Blackrock “doesn’t stop energy companies” and “doesn’t follow sectors and industries as policies.”

Morgan Stanley said it was “disappointed” by the decision and “will not stop fossil fuel energy companies.”

Wells Fargo said in a statement that it “values ​​the relationship with the state of West Virginia and our customers, and we do not agree with this decision.”

Goldman Sachs did not immediately respond to requests for comment.

In an interview, Mr. Moore described implementing the new law as an effort to address what he described as an inherent conflict of interest for his state, the nation’s second-largest coal producer after Wyoming.

“We are handing over money to a financial institution that originates from the fossil fuel industry,” he said. “At the same time, they’re trying to reduce those funds.
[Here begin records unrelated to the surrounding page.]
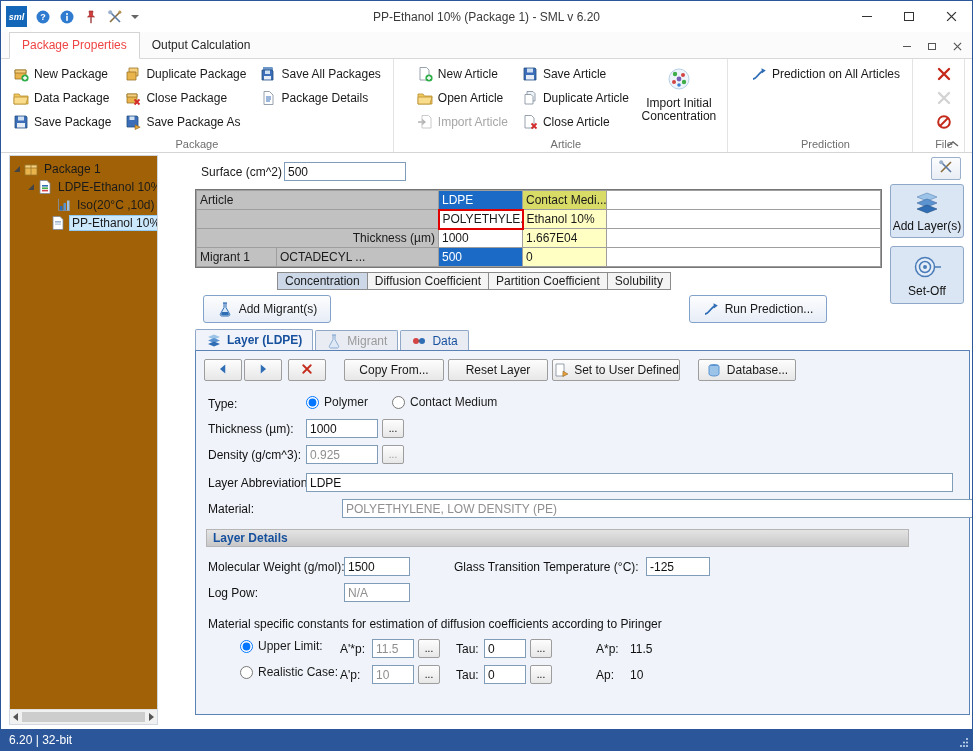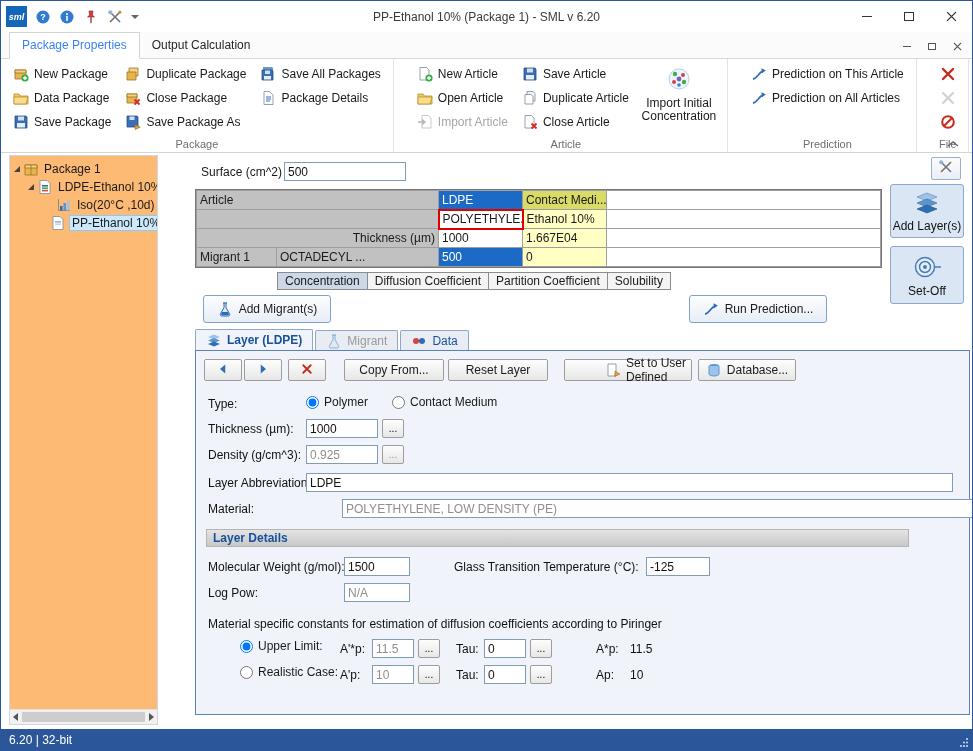"Package Properties" .rtab.active { color: #3b82f6 -> #ef4444 }
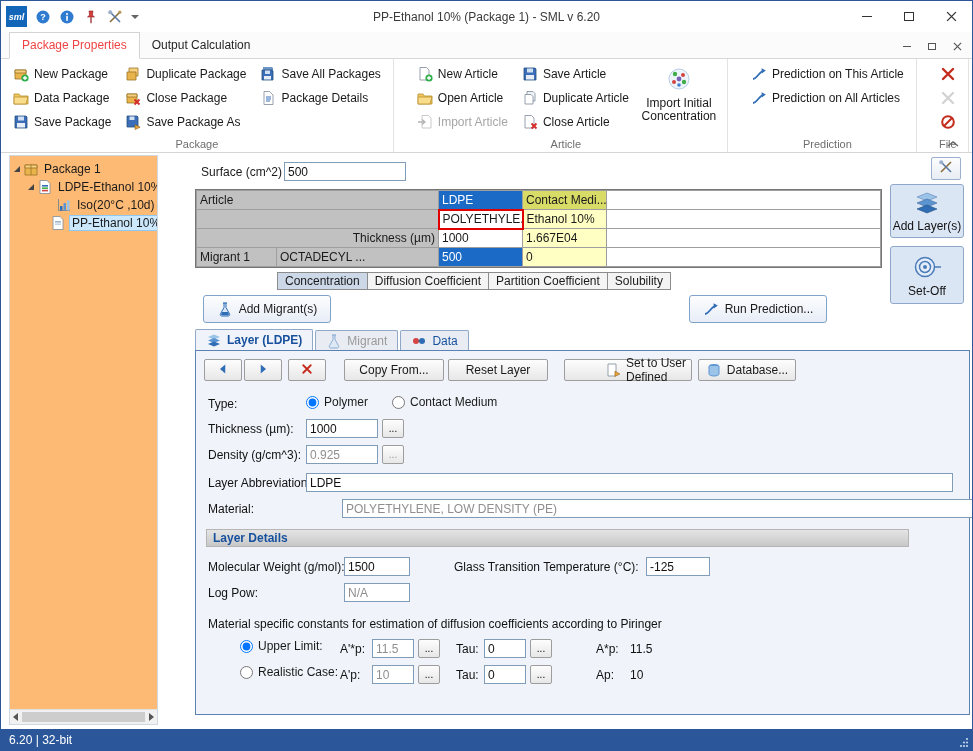"Prediction on This Article" div.ritem { html: <div> <span> <svg> <path></path> <path></path> </svg> </span> <span>Prediction on This Article</span> </div> -> none }
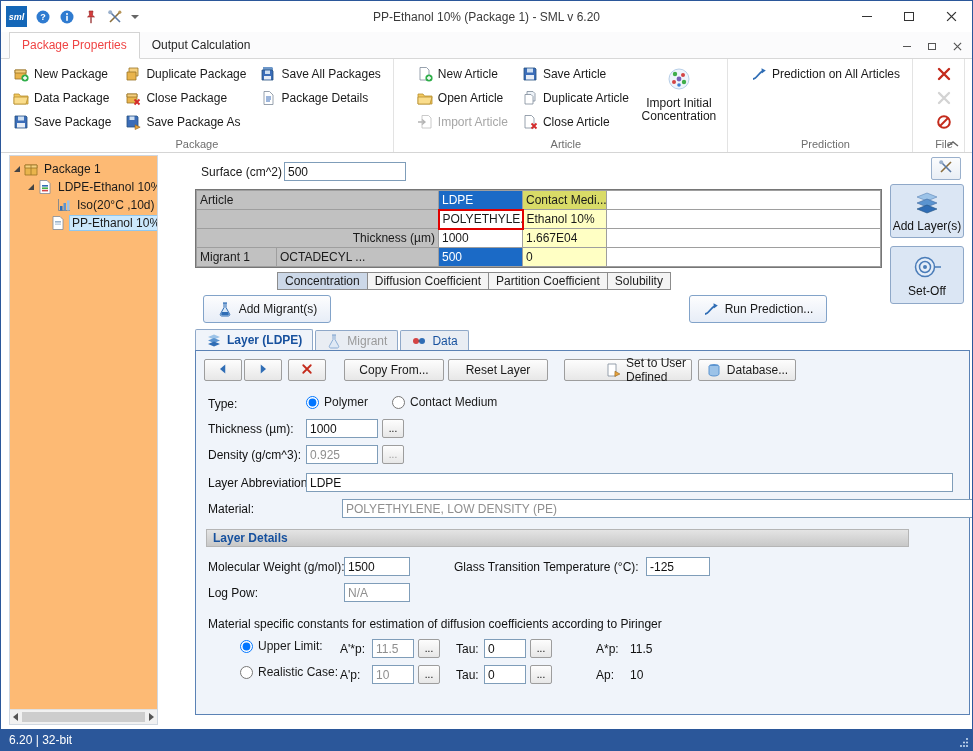"Package 1" .tree-panel { background: #fdba74 -> #a16207 }
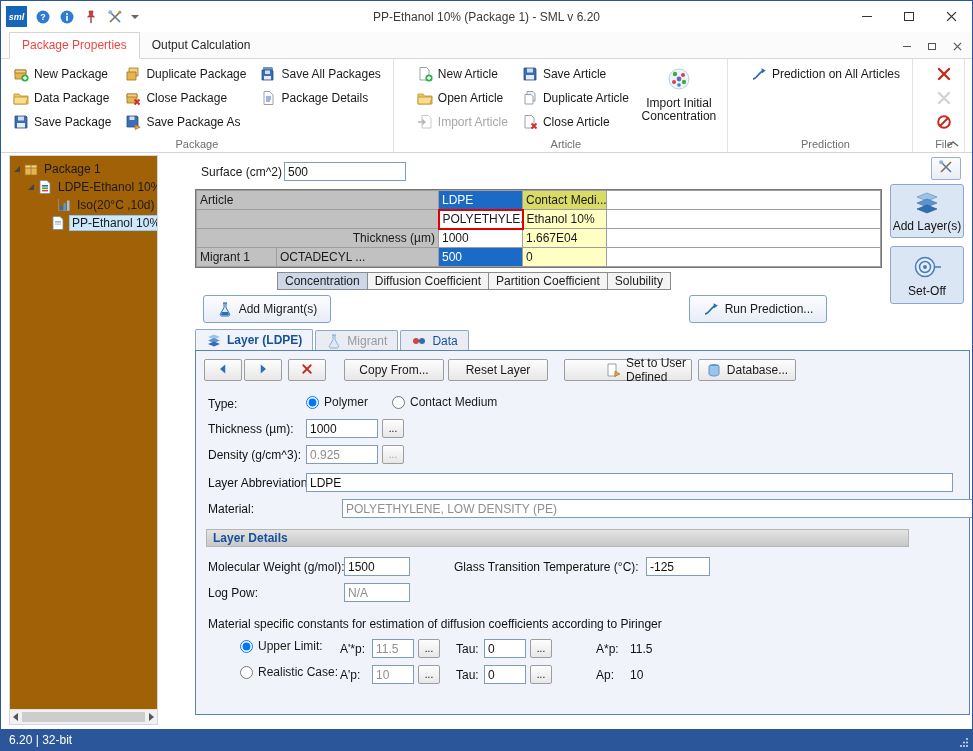"Set to User Defined" .setuser { left: 368px -> 356px; padding-left: 40px -> none }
There is a clear conflict of interest here.”

In the year In 2020, BlackRock took aim at the coal industry in its annual letter to clients, announcing that the company’s managed funds would begin pulling out of coal companies.

The company’s executive committee, led by CEO Larry Fink, wrote that “thermal coal is highly carbon-intensive, has declining economic viability, and is highly vulnerable to regulation.” “We do not believe that the long-term economic or investment rationale of accelerating the global energy transition justifies continued investment in this sector.”

Goldman Sachs is among the banks that have said they will stop financing most new coal projects.

“Coal-fired power generation is one of the largest sources of air pollution, including greenhouse gas emissions, and has other environmental, health and safety impacts,” a statement on the bank’s website said. “However, coal-fired power remains a significant source of electricity and contributes to a reliable and diverse supply of energy, particularly in developing economies.”

All five companies targeted by Mr. Moore support environmental, social and governance principles, or ESG, which has become a lightning rod for criticism from conservatives.

This year, Mr. Moore pulled about $20 million of the state’s operating funds from BlackRock, saying the firm was too focused on ESG priorities.

Opposition to ESG is growing in Republican circles. Former Vice President Mike Pence, the 2024 Republican presidential nominee, recently said he wants to “endorse” ESG.

House and Senate Republicans have recently spoken out against the growing push to integrate climate risk deeper into the financial system.

And more states are poised to crack down on financial institutions backing away from fossil fuels.

Republican lawmakers in a dozen other states have advanced bills similar to the one being implemented in West Virginia, and governors in four states, including Texas and Oklahoma, have signed such laws.

On Wednesday, Florida Gov. Ron DeSantis joined the campaign to introduce legislation that would bar financial firms from making investment decisions on the state’s pension funds.

While the coal business is declining, it is still big business in West Virginia. Taxes from the coal and fossil fuel industries are West Virginia’s third largest source of revenue, according to the state. In the last fiscal year, the state collected $769 million in severance taxes from coal and other fossil fuels.

Mr Moore declined to say whether he accepted the scientific consensus that emissions from fossil fuels were leading to catastrophic planetary warming. Instead, he said, even if that’s the case, it’s his responsibility to protect the lives of West Virginians.

At what cost to human progress are we willing to put these kinds of restrictions on the supply of cheap and reliable electricity? he said. “As West Virginians, being able to help empower the nation with our natural resources is not only beneficial to us, but to the entire nation.”